El salto de Aída Merlano desde un consultorio odontológico, posterior a una muy expresiva despedida del odontólogo que supuestamente la trataba, de sus hijos y de alguien que le tenía la mano, es una acrobacia solo realizable en este país en el que no se cumplen las leyes, hay presos de distintas categorías, violando con ello la Constitución.
En efecto, la misma dice “Todas las personas nacen libres e iguales ante la ley, recibirán la misma protección y trato de las autoridades y gozarán de los mismos derechos, libertades y oportunidades, sin ninguna discriminación por razones de sexo, raza, origen nacional o familiar, lengua, religión, opinión política o filosófica.”
Pero ese salto de rana, colgada de una cinta rojiza, acolchonada previamente para poder recibir en sus nalgas el peso de la caída, protegiéndola para que en la misma no corriera el riesgo de que se le torciera el recto, es una demostración del estado de postración al que hemos llegado ante planes bien elaborados, que cuentan con la complicidad de conocidos, familiares y amigos; la falta absoluta de acción de los encargados de cuidarla, los del Inpec, que no aparecieron por parte alguna.
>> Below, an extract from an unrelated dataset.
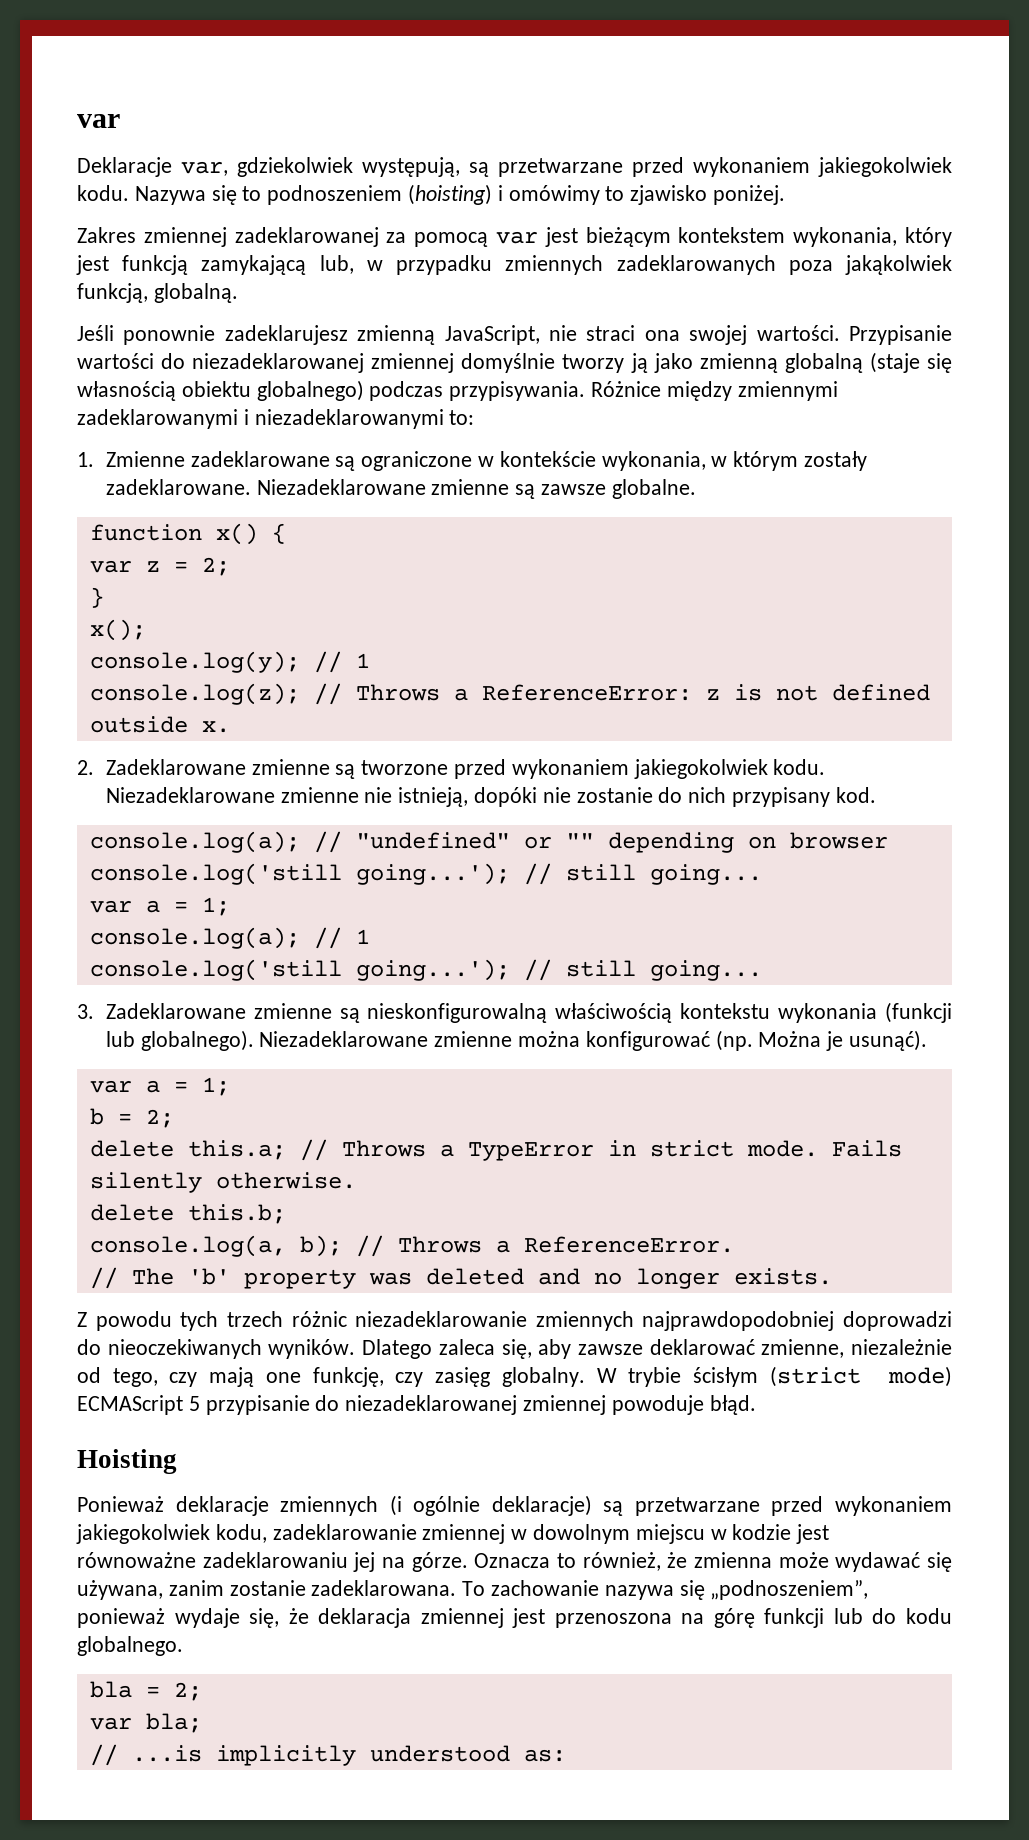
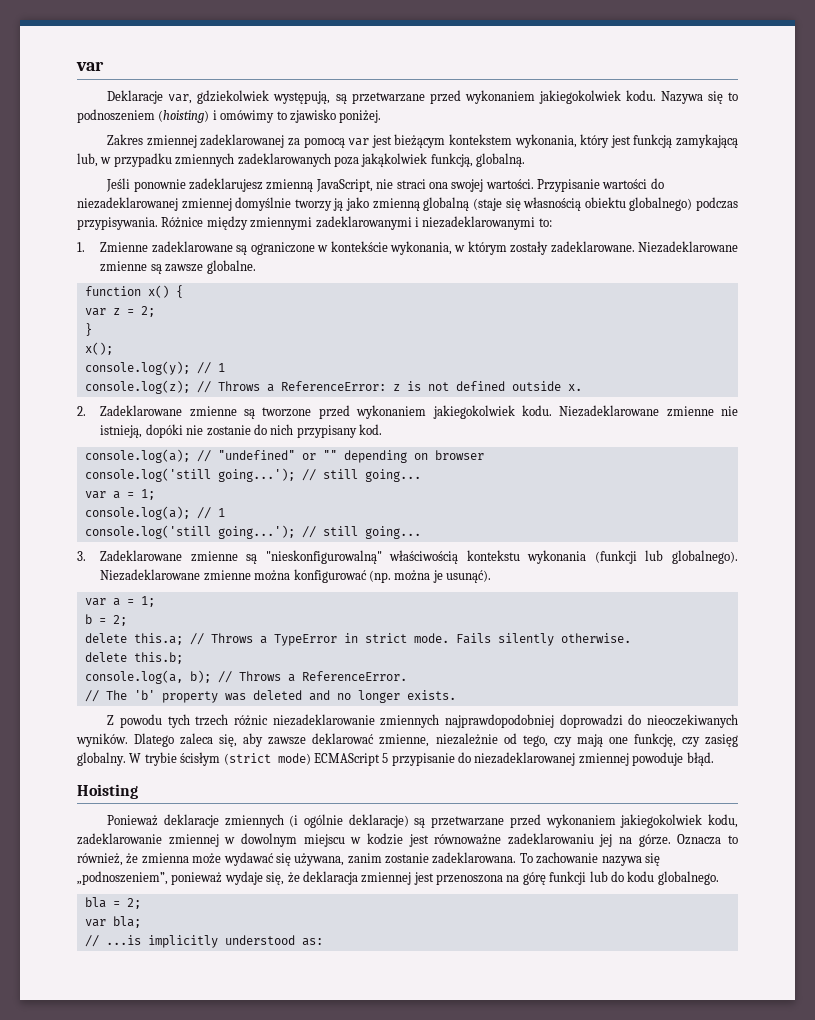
[367,1003,548,1023] nieskonfigurowalną -> [265,550,382,564] "nieskonfigurowalną"
[758,1031,822,1047] Można -> [394,570,431,581] można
Ante la mirada atónita de los desprevenidos transeúntes, se levantó y ocupó la parrilla de una moto que la estaba esperando, para hacer el mandado al estilo rapi, porque como dicen: “Rappi llegó para cambiarte la vida”. Y se fue, sin dársele nada, sin que alguna autoridad la detuviera; sin problemas para perderse entre los laberintos de Bogotá, para llegar al lugar donde le tenían preparado el recibimiento, para después desaparecerla por arte de magia, sin que eso produzca una oleada de vergüenza, ante la fragilidad de nuestras instituciones, pero sobre todo ante la facilidad con la que burlan la justicia los que por algún acaso han llegado a posiciones de poder.
Para acabar de completar la comedia más ridícula que puede mostrar nuestro país, no faltó que su hija fuera detenida para demostrar la capacidad de reacción de nuestros entes de seguridad, en un espectáculo que no solo ha sido el hazmerreir en el mundo, sino que demuestra la falta de solidez que tenemos en el terreno jurídico en Colombia, país en el que los que la deben no la pagan; los que la pagan, muchas veces no la deben, engañados por estafadores, expertos en fraudes, personas sin escrúpulos y sin valores, para las que todo da lo mismo, convencidos como están, no con poca razón, de que no les pasará nada, porque vivimos en un reino de impunidad que produce vergüenza.
Ese episodio, solo pensable acá, es la reedición de nuestra acostumbrada cultura del “vivo”, el malicioso, el que engaña y se pierde sin vergüenza, en una nación en la que las cárceles son uno de los más fétidos pozos sépticos que tenemos, con corrupción sin par, con tolerancia a la trampa, con un inexplicable desprecio por la justicia real, de la que están encargados los centros penitenciarios.
Falta saber cuál fue el motivo que la llevó a hacer semejante malabarismo. ¿Se está beneficiando ella? ¿Lo hizo presionada por los que podían ser puestos en la picota pública si los delataba? ¿Quién orquestó semejante comedia bufa? ¿Serían los que dependen de su silencio para no quedar acorralados por la justicia? ¿Se somete a ese novelón para gozar de libertad, aún a costa de poner a su familia en el paredón, de los que ahora se dan golpes de pecho y dicen que actuarán con el mayor rigor?
El cuento de esa mujer indigna, una emergente que subió los escalones de la política al lado de parte de lo más corrupto que tenemos en Colombia, los políticos de la costa, está mal contado. Tendremos que esperar para saber qué se esconde detrás de ese acto, para entender el qué, el quién, el cómo, el por qué, esa mujer se arrojó, como alternativa para esconder algo que no quiere que sepamos, o para evitar que los que la tienen como conocedora de sus fechorías terminen matándola, sin que les importe un culo, el culo que puso en riesgo.